La vida cómoda del abogado que interpreta Gregory Peck, a la sazón también productor del film en una época en la que los actores comenzaban a dar el salto hacia la producción creando empresas propias para ello, ya es algo que, de por sí, hace que el fuego del odio crezca en el personaje de Mitchum. No acepta que nadie haya tenido mejor fortuna que él…entre otras cosas porque él quiere dar las cartas. Quiere tener el poder de dar y de quitar. Tiene verdadera ansia por reírse de la misma ley que le encarceló. Disfruta con el más leve roce que levanta un amenazante deseo sexual en su líbido encerrada durante tantos años. No importa que la víctima sea la hija, o en su caso, la mujer del abogado. Todo es pura lluvia en el músculo. Verdadera mirada que traspasa la piel para desahogar la rabia enfurecida que ha anidado en su interior mientras sólo podía ver barrotes que le recordaban al maldito abogado que ayudó a que acabara entre rejas.
Fiera incontrolada, propondrá el duelo en el entorno salvaje al que, por afinidad, pertenece, un pantano convertido en selva donde los cocodrilos esperan agazapados en las aguas oscuras.
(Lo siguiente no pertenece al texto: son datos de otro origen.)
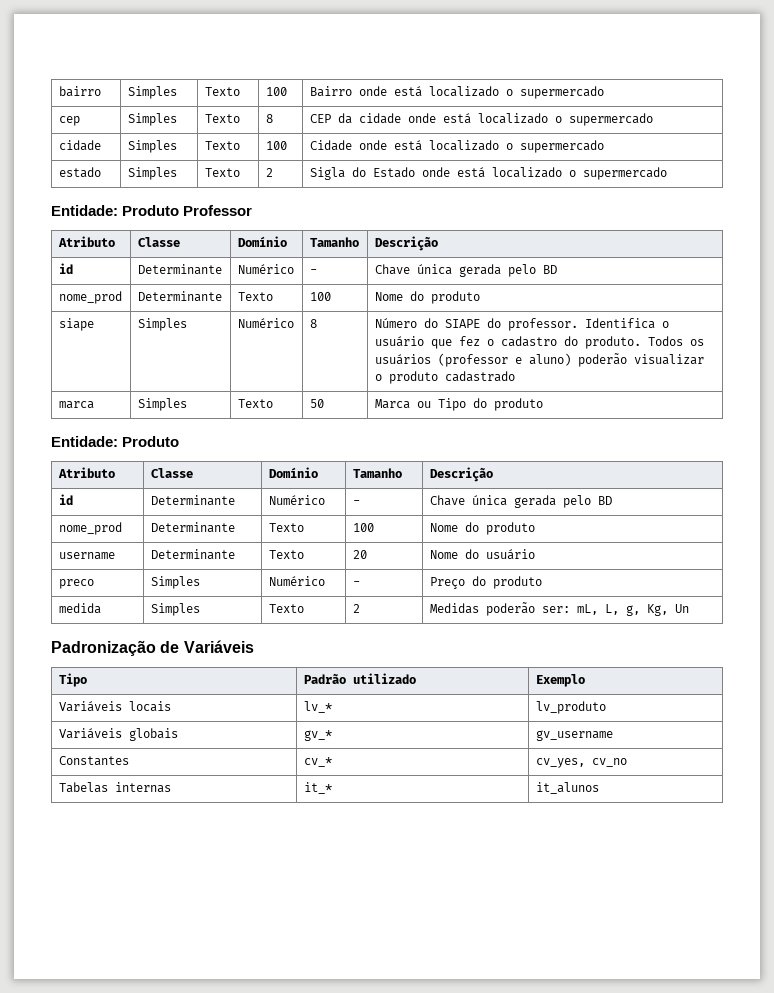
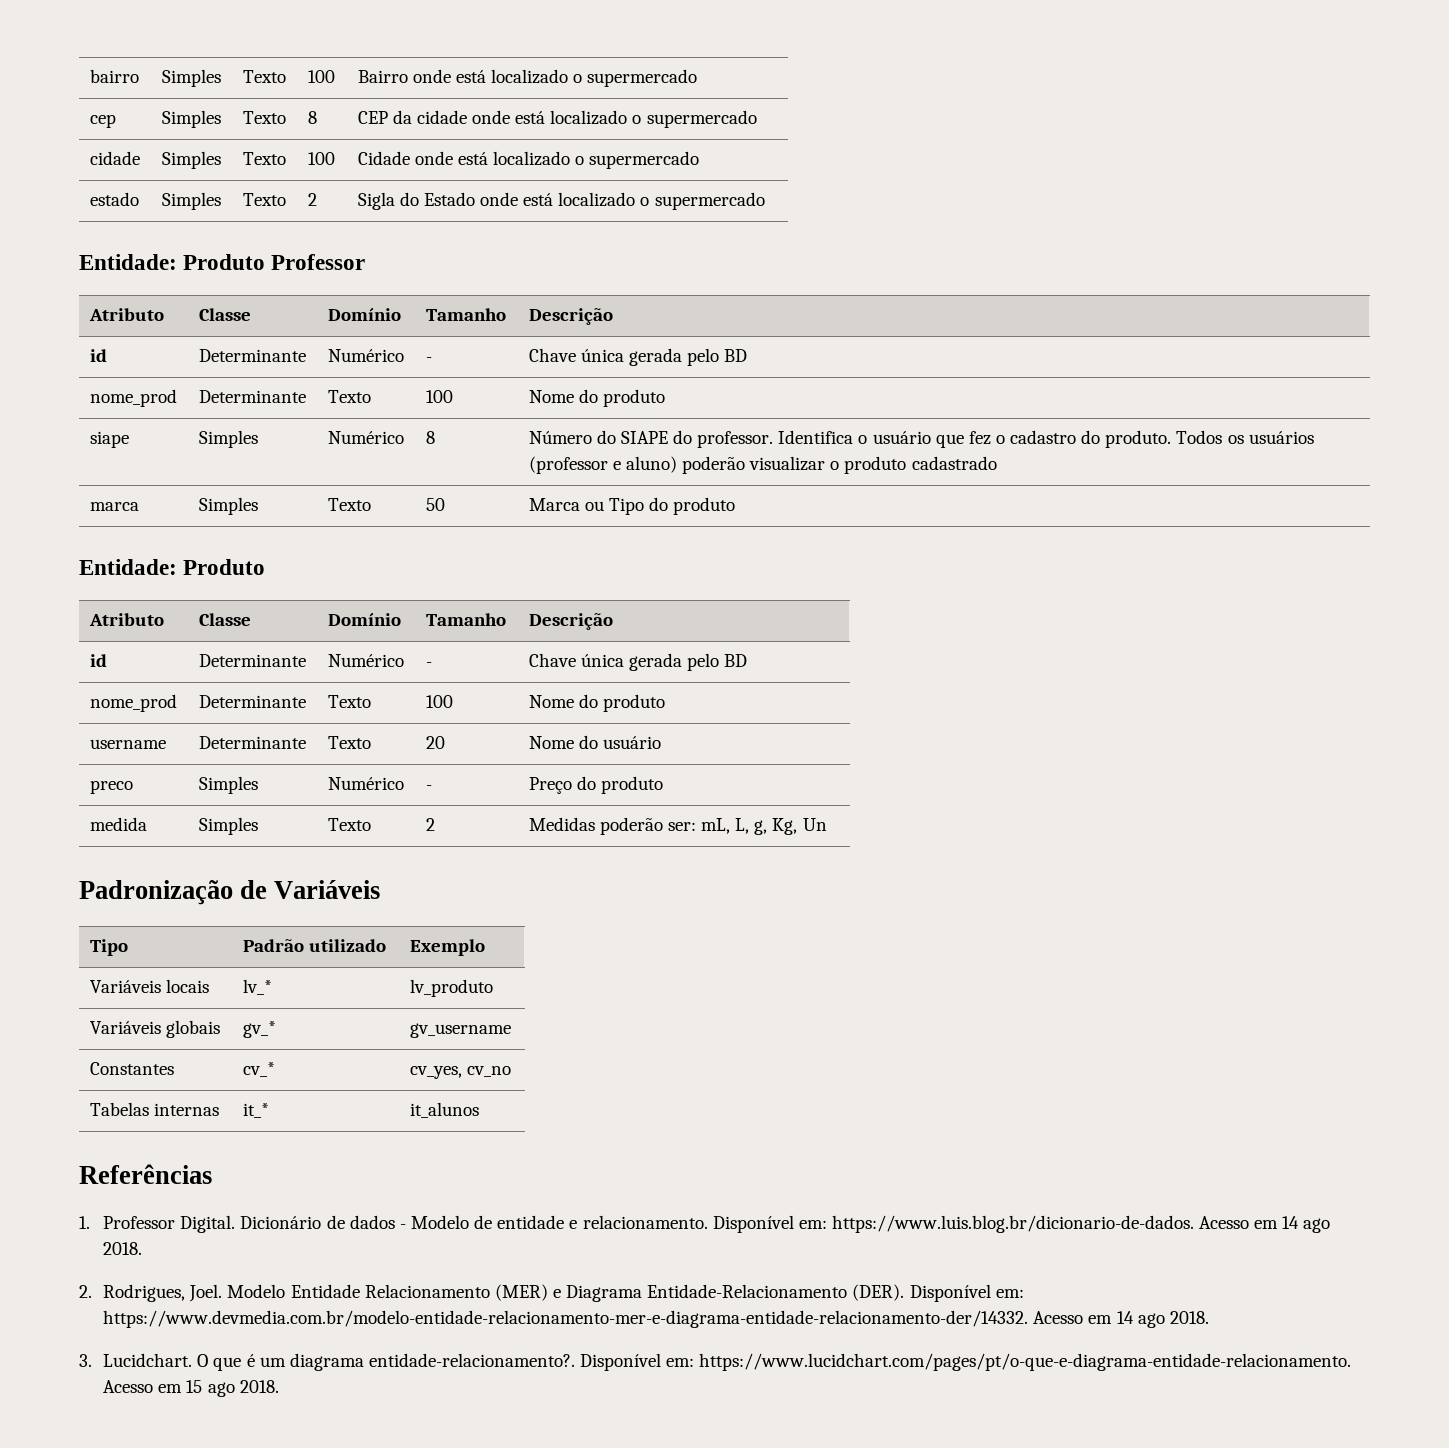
(599, 788) none -> [79,1164,212,1184] [79,1215,1331,1233] [103,1242,143,1255] [79,1284,1024,1302] [103,1310,1209,1328] [79,1353,1352,1371] [103,1380,279,1397] // Referências // 1. Professor Digital. Dicionário de dados - Modelo de entidade e relacionamento. Disponível em: https://www.luis.blog.br/dicionario-de-dados. Acesso em 14 ago 2018. // 2. Rodrigues, Joel. Modelo Entidade Relacionamento (MER) e Diagrama Entidade-Relacionamento (DER). Disponível em: https://www.devmedia.com.br/modelo-entidade-relacionamento-mer-e-diagrama-entidade-relacionamento-der/14332. Acesso em 14 ago 2018. // 3. Lucidchart. O que é um diagrama entidade-relacionamento?. Disponível em: https://www.lucidchart.com/pages/pt/o-que-e-diagrama-entidade-relacionamento. Acesso em 15 ago 2018.

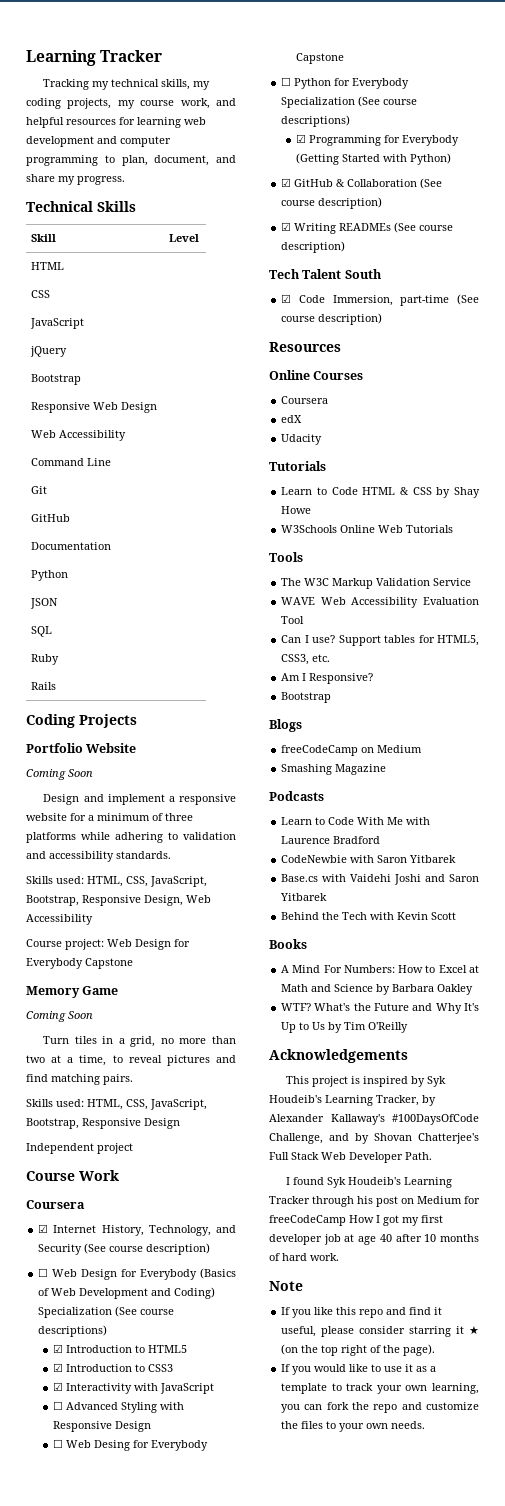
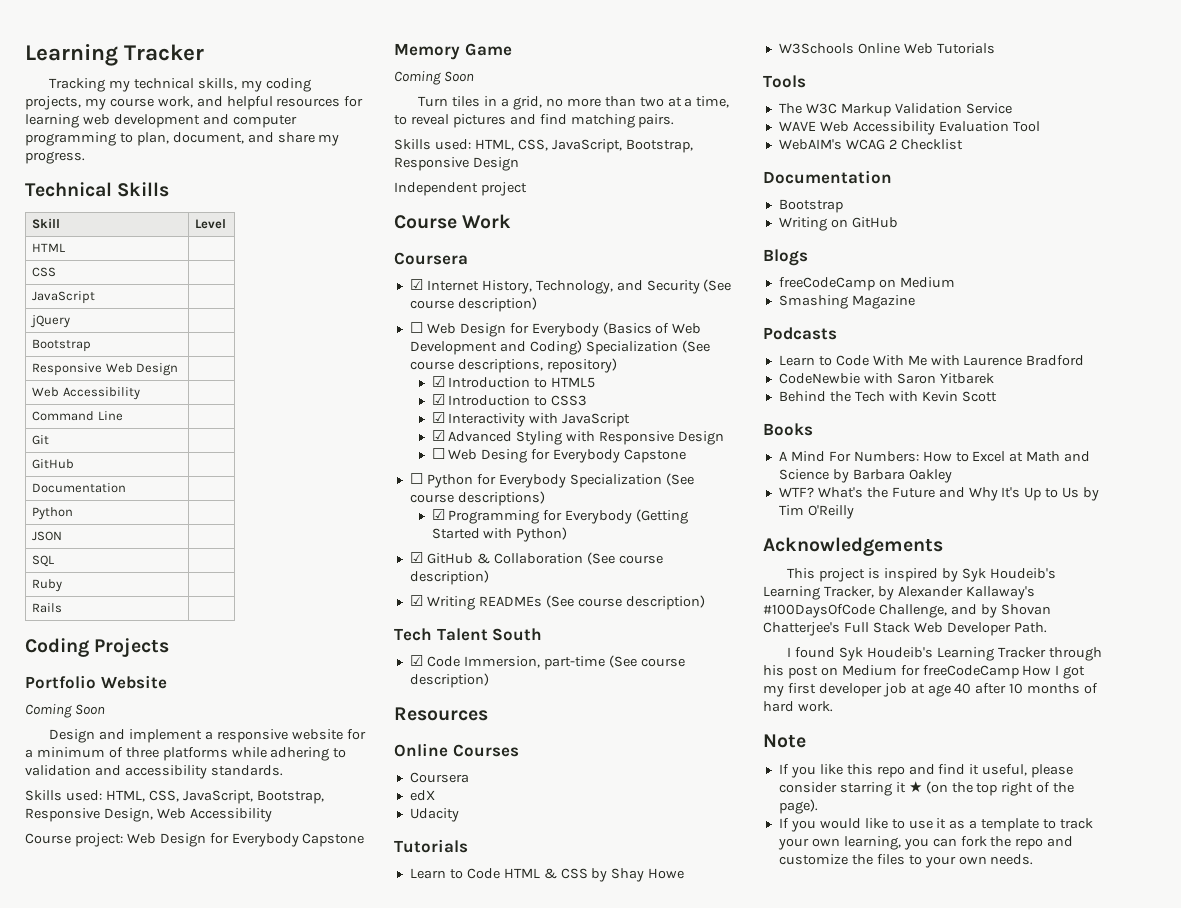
[38,1325,108,1337] descriptions) -> [457,358,617,373] descriptions, repository)
[52,1401,63,1410] ☐ -> [431,430,445,441] ☑
[281,635,479,646] [281,654,331,665] [281,673,374,684] [281,692,332,703] Can I use? Support tables for HTML5, CSS3, etc. // Am I Responsive? // Bootstrap -> [778,139,963,150] [763,170,892,184] [778,199,843,213] [778,217,898,231] WebAIM's WCAG 2 Checklist // Documentation // Bootstrap // Writing on GitHub
[281,874,479,885] [280,893,328,901] // Base.cs with Vaidehi Joshi and Saron Yitbarek -> (994, 378) none

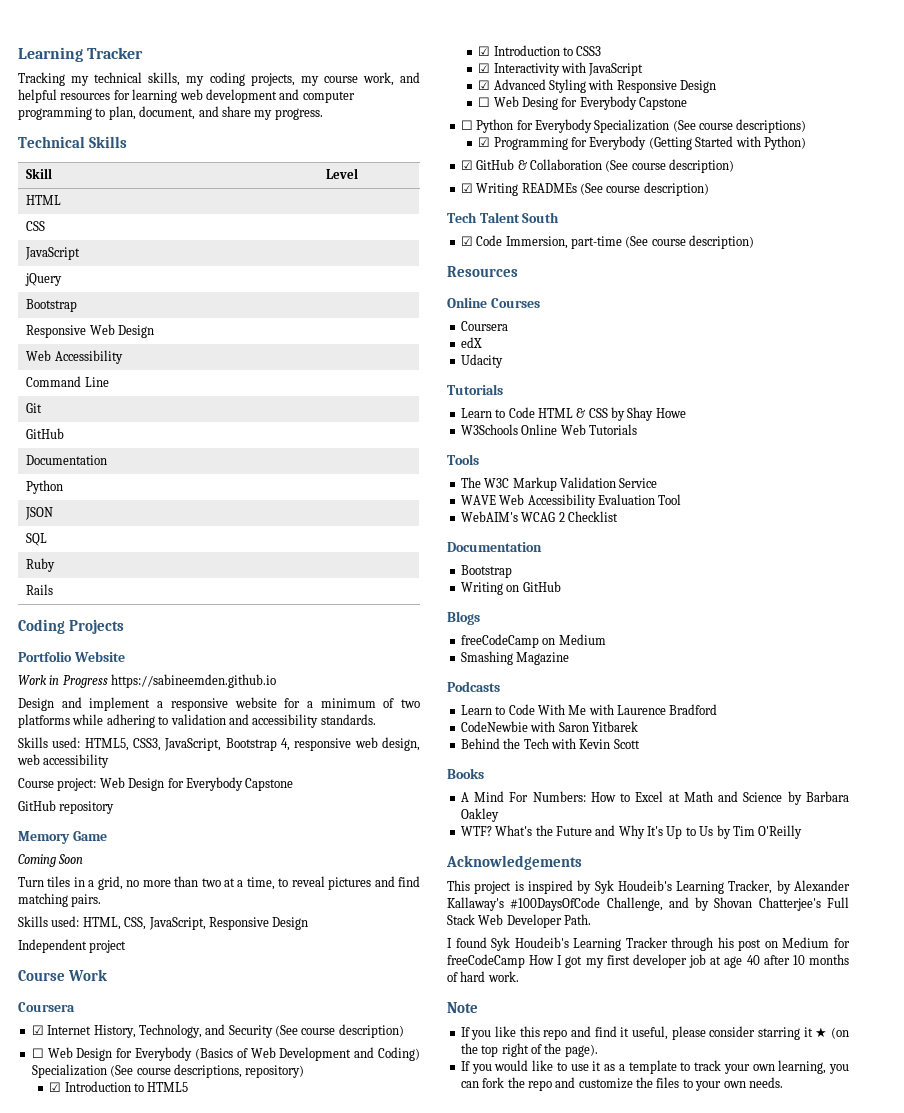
[25,704,105,718] Coming Soon -> [18,674,277,688] Work in Progress https://sabineemden.github.io
[125,747,159,758] three -> [400,699,420,708] two
[105,790,324,804] [25,808,272,822] HTML, CSS, JavaScript, Bootstrap, Responsive Design, Web Accessibility -> [84,737,420,751] [17,754,110,768] HTML5, CSS3, JavaScript, Bootstrap 4, responsive web design, web accessibility
(365, 840) none -> [18,800,115,814] // GitHub repository
[625,139,693,153] Bootstrap, -> (206, 923) none

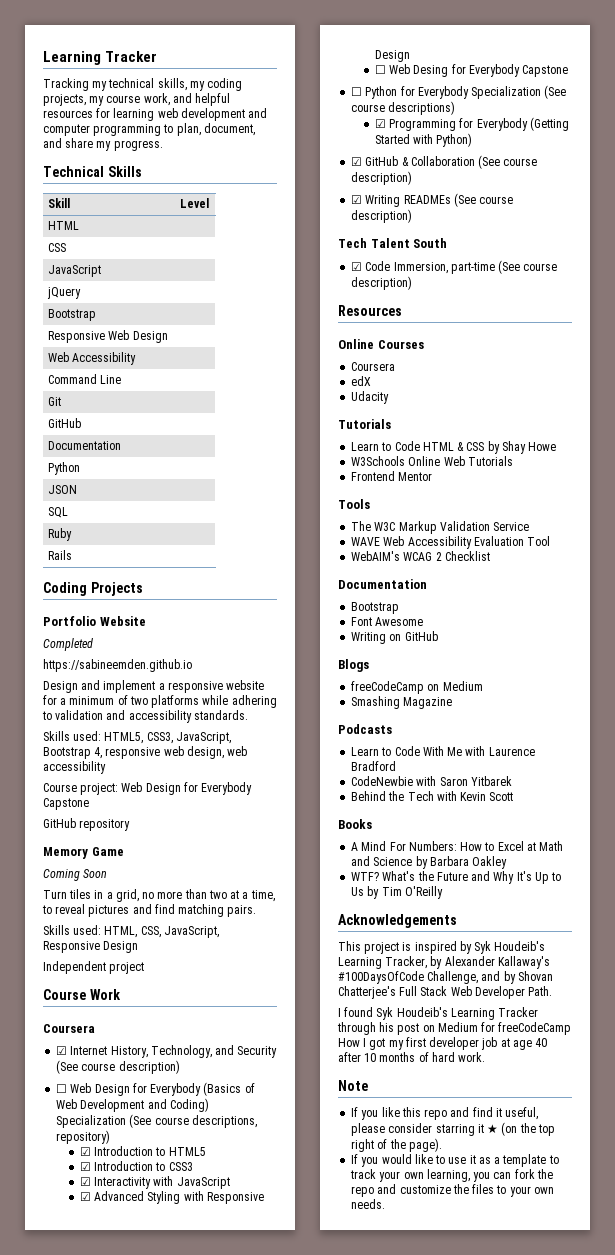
[18,675,108,688] Work in Progress -> [43,638,93,651] Completed //
(637, 429) none -> [351,471,433,481] // Frontend Mentor
(512, 571) none -> [351,617,424,626] // Font Awesome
Más allá de todo eso, además de Peck y de Mitchum, la película cuenta con un excelente plantel de secundarios, llenos de seguridad y de saber estar delante de una pantalla, como Martin Balsam, Jack Kruschen y Telly Savalas, destacando, por encima de todos ellos, a Polly Bergen en el papel de la aterrorizada aunque fuerte mujer del abogado que resiste los embates de la furia sexual de su contrincante con una entereza admirable aunque revestida de una sutil fragilidad.
Por otro lado, más allá de los intrincados y siempre interesantes planos de Scorsese, la dirección de Jack Lee Thompson destaca por su sobriedad, sin grandes estridencias, sin espectaculares movimientos de cámara que nos sitúan en medio de la historia como un árbol que asiste a los manejos de la mente humana que ya no sabe diferenciar donde termina la maldad y empieza la crueldad gratuita.
Al mismo tiempo que admiramos esta historia, podemos disfrutar con una extraordinaria banda sonora debida al gran Bernard Herrmann en cuya obra hierve la amenaza que se cierne sobre esa familia que parece ajena a todo y así poder imaginar lo que habría sido de esta película si la censura hubiera dejado conservar algunos fragmentos referidos, sobre todo, a la escena entre Polly Bergen y Mitchum que fueron más allá de lo moralmente permitido en aquellos años.
No viajemos nunca solos hacia el cabo del terror. Tal vez alguien intente ahogar nuestra felicidad…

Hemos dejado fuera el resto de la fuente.